Top of DATA

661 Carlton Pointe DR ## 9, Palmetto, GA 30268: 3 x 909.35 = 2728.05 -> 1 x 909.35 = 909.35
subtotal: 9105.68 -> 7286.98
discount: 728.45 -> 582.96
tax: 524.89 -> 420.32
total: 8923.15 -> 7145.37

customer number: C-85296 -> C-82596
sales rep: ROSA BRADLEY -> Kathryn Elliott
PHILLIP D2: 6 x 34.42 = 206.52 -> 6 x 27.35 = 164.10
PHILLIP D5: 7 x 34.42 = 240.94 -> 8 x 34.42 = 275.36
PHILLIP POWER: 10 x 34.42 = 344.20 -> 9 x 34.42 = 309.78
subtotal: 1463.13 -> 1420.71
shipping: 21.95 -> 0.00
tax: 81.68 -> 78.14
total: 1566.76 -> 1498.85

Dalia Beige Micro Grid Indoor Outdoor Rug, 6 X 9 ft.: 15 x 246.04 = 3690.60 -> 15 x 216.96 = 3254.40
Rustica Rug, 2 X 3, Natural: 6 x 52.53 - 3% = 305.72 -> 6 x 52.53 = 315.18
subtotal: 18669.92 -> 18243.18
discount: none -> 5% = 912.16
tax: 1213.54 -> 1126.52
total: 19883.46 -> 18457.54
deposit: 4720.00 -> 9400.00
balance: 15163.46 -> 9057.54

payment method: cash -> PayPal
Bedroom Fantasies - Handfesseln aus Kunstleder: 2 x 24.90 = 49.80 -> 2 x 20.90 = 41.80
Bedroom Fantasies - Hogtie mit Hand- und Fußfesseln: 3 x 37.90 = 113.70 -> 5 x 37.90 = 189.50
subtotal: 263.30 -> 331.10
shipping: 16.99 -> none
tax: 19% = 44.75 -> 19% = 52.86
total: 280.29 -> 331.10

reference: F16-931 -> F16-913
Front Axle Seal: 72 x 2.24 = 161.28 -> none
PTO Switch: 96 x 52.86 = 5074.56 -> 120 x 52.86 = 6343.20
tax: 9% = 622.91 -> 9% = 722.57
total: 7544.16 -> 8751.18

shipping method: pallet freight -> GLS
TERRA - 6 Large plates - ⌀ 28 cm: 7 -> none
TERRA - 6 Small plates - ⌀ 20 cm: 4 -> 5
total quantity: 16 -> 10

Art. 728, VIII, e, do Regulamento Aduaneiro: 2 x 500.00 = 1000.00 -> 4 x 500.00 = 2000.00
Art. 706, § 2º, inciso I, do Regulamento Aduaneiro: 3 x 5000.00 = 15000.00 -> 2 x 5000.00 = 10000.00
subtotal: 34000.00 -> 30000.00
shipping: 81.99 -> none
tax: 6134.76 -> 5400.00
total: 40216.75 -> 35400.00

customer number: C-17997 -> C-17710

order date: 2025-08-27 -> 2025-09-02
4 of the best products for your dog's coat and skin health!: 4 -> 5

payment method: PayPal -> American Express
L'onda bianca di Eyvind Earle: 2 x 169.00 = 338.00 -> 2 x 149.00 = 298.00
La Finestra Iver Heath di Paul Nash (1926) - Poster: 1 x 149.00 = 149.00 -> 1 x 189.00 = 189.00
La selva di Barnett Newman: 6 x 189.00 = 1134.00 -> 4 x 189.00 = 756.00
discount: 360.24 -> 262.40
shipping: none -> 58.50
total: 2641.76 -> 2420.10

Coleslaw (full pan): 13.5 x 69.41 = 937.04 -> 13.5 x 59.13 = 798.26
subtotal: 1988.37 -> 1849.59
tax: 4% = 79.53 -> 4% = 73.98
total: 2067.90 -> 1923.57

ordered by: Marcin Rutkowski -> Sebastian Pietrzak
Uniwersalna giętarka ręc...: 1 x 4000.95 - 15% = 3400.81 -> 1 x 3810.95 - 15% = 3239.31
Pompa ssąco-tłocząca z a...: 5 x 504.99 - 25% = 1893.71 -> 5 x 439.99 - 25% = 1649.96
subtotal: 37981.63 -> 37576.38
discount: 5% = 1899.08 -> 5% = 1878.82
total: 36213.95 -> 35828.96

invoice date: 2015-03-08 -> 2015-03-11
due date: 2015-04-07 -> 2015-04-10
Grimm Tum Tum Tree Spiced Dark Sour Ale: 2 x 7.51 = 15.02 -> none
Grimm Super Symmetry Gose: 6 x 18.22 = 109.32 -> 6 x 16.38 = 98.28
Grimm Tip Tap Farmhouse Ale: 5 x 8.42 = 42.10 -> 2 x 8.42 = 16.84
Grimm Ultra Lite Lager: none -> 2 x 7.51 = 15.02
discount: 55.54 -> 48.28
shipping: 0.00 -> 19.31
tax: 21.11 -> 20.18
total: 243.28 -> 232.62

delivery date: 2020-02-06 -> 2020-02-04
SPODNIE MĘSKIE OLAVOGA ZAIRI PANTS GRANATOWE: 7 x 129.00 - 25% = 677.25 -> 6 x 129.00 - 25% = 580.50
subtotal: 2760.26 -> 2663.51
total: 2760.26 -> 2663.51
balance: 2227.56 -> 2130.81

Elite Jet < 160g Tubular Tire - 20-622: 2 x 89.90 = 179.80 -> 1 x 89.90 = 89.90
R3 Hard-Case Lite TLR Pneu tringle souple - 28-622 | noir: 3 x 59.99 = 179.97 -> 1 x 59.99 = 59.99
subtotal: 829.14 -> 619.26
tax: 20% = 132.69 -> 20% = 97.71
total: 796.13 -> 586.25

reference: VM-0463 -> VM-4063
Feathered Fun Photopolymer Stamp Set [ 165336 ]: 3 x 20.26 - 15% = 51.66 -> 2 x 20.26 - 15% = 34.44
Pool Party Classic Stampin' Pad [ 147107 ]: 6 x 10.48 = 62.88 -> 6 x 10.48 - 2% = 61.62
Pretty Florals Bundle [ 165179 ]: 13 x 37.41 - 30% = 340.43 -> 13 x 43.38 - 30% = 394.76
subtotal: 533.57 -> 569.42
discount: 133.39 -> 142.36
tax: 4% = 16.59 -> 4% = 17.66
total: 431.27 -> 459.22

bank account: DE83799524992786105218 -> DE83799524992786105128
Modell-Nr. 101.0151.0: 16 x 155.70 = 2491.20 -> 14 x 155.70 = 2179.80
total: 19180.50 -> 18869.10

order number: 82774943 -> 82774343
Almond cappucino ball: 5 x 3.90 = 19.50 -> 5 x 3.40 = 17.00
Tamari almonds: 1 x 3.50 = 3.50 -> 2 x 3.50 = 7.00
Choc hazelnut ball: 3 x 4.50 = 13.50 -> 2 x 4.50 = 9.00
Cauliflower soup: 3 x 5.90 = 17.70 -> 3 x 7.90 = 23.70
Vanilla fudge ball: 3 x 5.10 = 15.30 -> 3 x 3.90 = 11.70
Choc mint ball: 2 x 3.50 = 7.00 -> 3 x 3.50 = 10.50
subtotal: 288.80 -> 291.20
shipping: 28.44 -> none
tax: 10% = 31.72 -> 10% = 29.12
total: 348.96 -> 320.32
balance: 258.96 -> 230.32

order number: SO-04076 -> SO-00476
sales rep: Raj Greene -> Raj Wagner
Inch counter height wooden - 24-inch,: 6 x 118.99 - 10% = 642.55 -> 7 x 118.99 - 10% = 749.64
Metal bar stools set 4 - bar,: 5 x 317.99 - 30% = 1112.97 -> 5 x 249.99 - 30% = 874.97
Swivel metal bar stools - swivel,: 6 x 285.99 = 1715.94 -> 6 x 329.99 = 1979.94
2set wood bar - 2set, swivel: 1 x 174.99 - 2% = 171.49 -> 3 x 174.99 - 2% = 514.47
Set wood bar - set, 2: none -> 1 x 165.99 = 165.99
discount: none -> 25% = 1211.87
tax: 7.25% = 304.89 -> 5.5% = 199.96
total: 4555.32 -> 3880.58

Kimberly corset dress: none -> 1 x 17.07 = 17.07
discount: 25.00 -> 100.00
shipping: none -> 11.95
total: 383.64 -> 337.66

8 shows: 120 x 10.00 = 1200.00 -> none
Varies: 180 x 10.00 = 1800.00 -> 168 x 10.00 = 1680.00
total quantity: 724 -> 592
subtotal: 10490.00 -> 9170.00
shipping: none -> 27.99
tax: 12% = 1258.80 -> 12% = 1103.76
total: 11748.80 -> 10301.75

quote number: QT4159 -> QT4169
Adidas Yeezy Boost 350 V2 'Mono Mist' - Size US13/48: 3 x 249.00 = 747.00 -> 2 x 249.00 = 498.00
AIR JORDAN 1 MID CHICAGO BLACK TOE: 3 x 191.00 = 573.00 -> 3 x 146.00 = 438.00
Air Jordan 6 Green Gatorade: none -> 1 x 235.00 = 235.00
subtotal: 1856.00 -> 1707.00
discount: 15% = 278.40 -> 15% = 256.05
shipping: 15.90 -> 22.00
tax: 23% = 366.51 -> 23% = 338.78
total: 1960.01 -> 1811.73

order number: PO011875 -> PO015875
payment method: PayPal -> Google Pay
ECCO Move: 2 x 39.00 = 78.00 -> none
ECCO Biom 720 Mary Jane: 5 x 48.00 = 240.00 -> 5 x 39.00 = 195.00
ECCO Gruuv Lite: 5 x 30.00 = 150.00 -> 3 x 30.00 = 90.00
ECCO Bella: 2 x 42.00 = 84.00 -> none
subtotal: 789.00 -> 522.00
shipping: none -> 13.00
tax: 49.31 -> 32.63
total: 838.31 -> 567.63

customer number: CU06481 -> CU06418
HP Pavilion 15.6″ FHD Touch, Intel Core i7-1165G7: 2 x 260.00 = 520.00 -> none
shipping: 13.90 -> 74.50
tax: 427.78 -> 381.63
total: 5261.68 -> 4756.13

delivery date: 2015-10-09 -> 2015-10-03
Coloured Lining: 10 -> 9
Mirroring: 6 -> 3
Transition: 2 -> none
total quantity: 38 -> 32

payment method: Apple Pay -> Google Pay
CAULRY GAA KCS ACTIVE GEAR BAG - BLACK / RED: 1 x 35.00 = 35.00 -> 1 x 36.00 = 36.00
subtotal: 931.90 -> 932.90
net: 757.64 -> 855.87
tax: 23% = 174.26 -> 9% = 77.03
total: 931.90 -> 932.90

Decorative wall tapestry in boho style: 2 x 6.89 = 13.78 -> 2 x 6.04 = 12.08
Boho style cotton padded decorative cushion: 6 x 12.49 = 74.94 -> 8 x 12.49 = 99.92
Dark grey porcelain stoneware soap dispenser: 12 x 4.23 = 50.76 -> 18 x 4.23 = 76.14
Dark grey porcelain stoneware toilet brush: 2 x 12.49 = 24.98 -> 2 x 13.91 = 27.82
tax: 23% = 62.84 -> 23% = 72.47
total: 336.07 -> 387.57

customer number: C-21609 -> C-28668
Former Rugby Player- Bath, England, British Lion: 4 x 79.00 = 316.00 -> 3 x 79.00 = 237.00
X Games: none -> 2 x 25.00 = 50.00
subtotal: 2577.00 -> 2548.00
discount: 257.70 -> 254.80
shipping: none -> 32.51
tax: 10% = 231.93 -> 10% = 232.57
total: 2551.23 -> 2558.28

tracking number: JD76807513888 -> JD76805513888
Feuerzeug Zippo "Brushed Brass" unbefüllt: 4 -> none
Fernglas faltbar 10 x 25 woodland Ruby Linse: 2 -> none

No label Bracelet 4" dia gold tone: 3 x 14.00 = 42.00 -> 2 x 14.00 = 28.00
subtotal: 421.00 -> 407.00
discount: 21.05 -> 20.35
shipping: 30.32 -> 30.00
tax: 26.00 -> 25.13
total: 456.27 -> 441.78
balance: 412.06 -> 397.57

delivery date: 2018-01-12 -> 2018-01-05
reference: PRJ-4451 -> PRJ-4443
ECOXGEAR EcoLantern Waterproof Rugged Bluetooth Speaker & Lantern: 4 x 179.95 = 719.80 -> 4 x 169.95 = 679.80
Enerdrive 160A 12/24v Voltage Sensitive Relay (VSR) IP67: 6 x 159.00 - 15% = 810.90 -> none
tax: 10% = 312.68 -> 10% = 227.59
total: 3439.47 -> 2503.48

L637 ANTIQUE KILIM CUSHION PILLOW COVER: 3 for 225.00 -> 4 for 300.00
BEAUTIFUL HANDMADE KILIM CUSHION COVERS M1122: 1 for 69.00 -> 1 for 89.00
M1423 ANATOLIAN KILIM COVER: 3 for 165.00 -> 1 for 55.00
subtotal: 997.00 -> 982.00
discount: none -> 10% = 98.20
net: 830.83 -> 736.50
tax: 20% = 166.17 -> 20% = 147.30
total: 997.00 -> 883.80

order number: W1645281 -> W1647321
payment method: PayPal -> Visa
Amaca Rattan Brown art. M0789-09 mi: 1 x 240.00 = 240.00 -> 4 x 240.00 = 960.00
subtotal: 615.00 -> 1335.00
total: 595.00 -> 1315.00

Bottom of DATA

### [WHAT IS NEEDED]
Copy out every line from the records that has the word "stools".

### [RESPONSE TO THIS TASK]
Metal bar stools set 4 - bar,: 5 x 317.99 - 30% = 1112.97 -> 5 x 249.99 - 30% = 874.97
Swivel metal bar stools - swivel,: 6 x 285.99 = 1715.94 -> 6 x 329.99 = 1979.94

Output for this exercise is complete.